(Beginning of Data records)

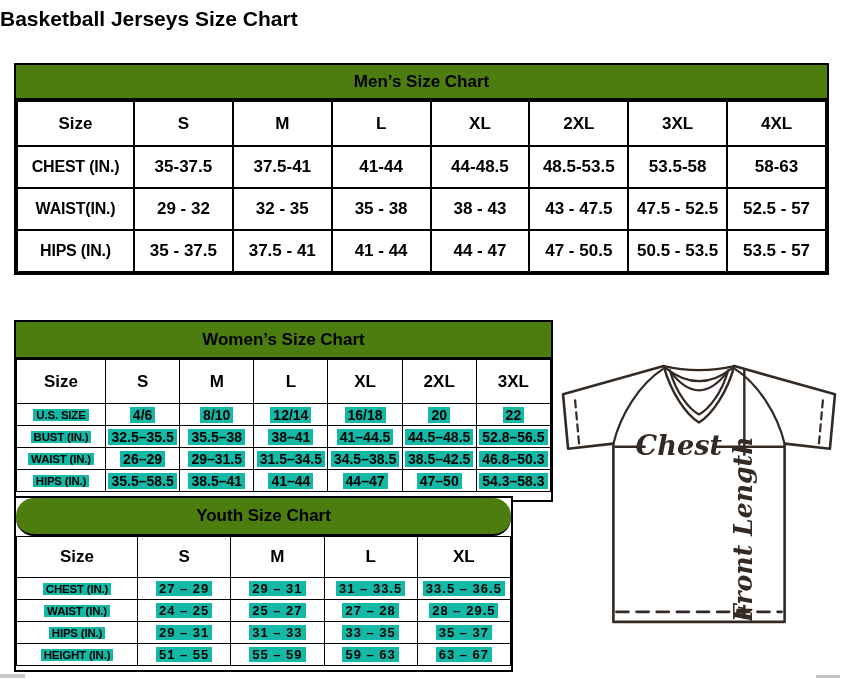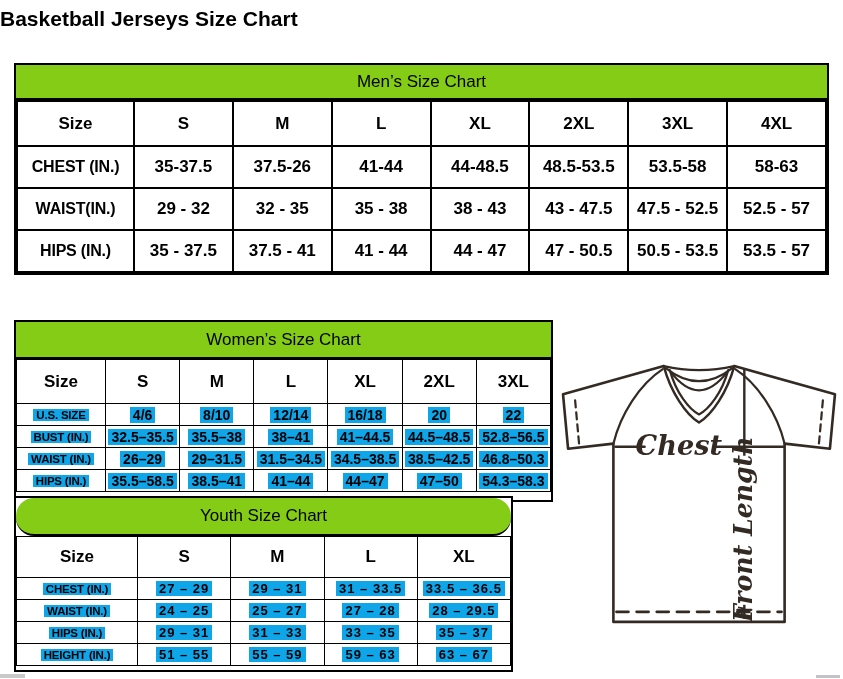"Men’s Size Chart" .band { background: #84cc16 -> #4d7c0f; font-weight: normal -> bold }
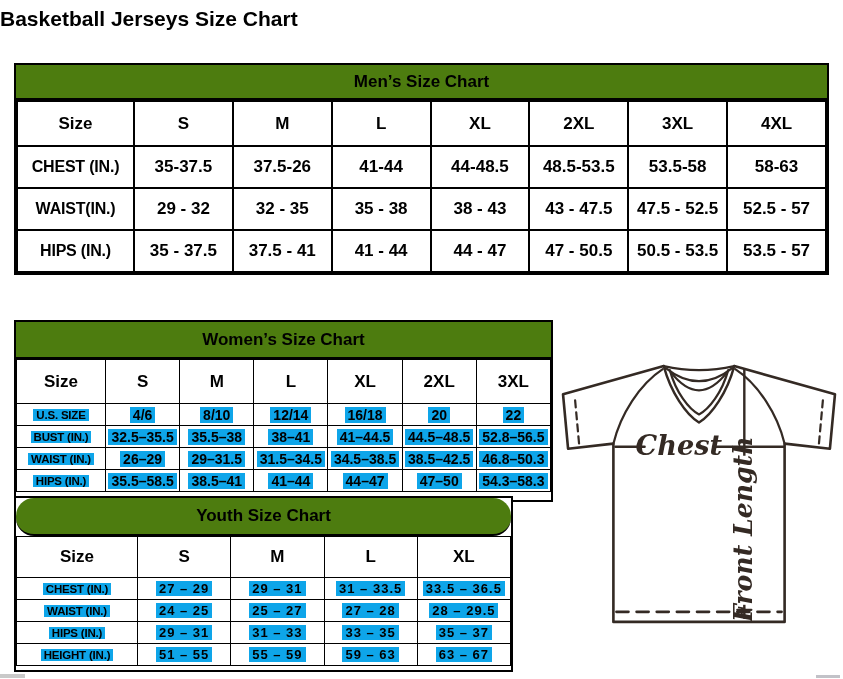"37.5-26" span.ct { text: 37.5-26 -> 37.5-41 }
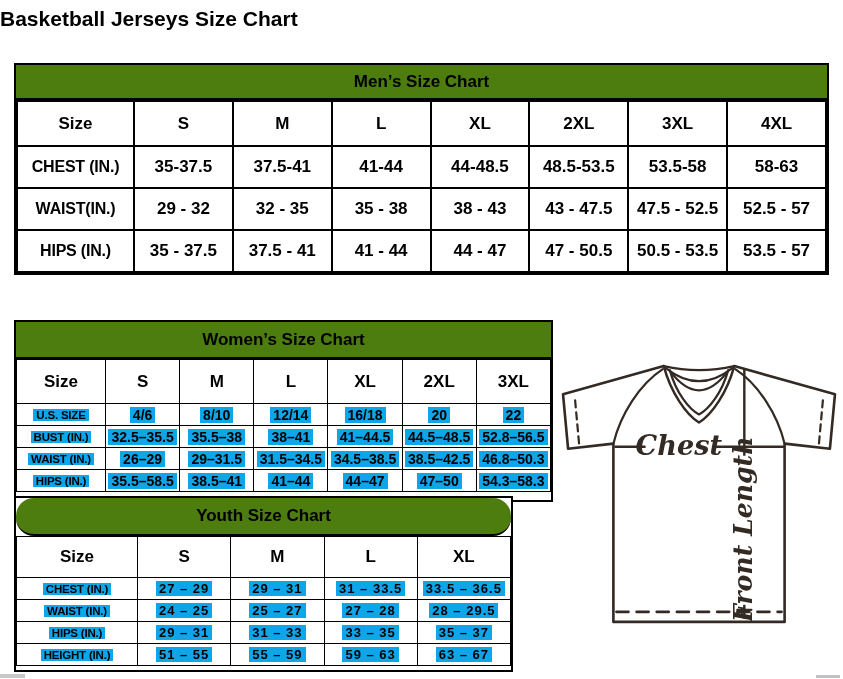"U.S. SIZE" .womens tbody .ct, .youth tbody .ct { background: #0ea5e9 -> #14b8a6 }
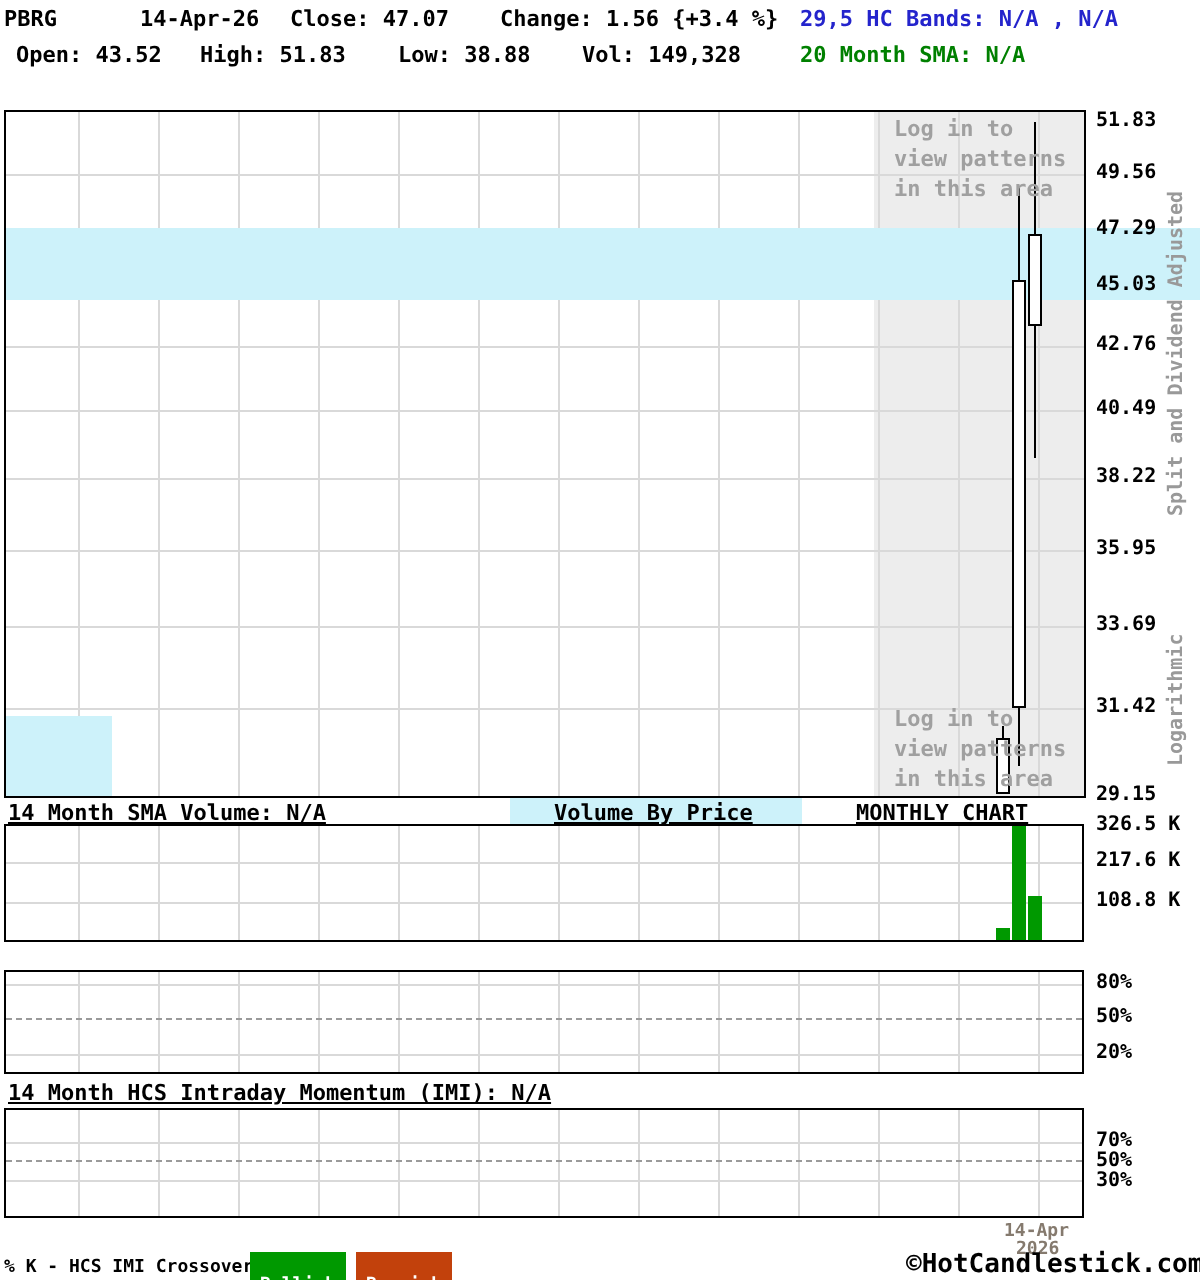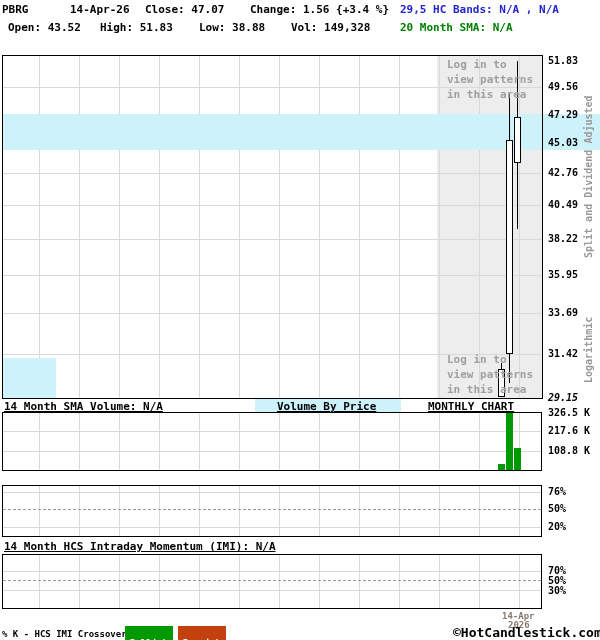"29.15" div.t { font-style: italic -> none }
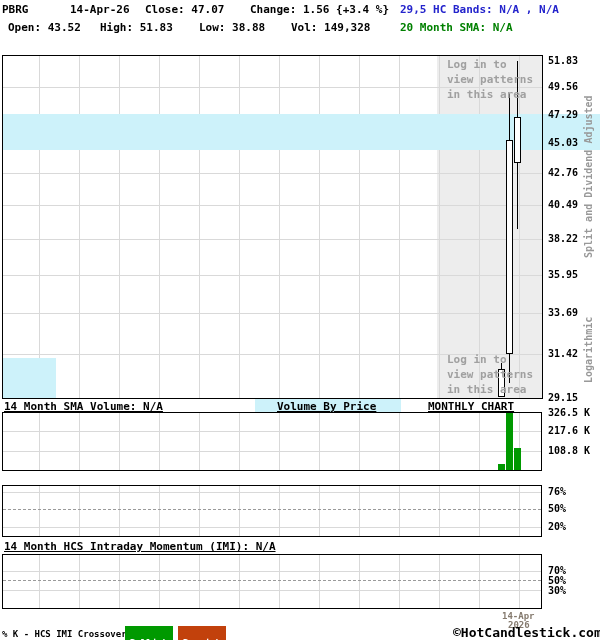"76%" div.t { text: 76% -> 80% }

(End of Data records)

_Work required_
Exactly as written, please copy out the whole set of records, skipping images.

_Answer for this exercise_
"Men’s Size Chart" .band { background: #84cc16 -> #4d7c0f; font-weight: normal -> bold }
"37.5-26" span.ct { text: 37.5-26 -> 37.5-41 }
"U.S. SIZE" .womens tbody .ct, .youth tbody .ct { background: #0ea5e9 -> #14b8a6 }
"29.15" div.t { font-style: italic -> none }
"76%" div.t { text: 76% -> 80% }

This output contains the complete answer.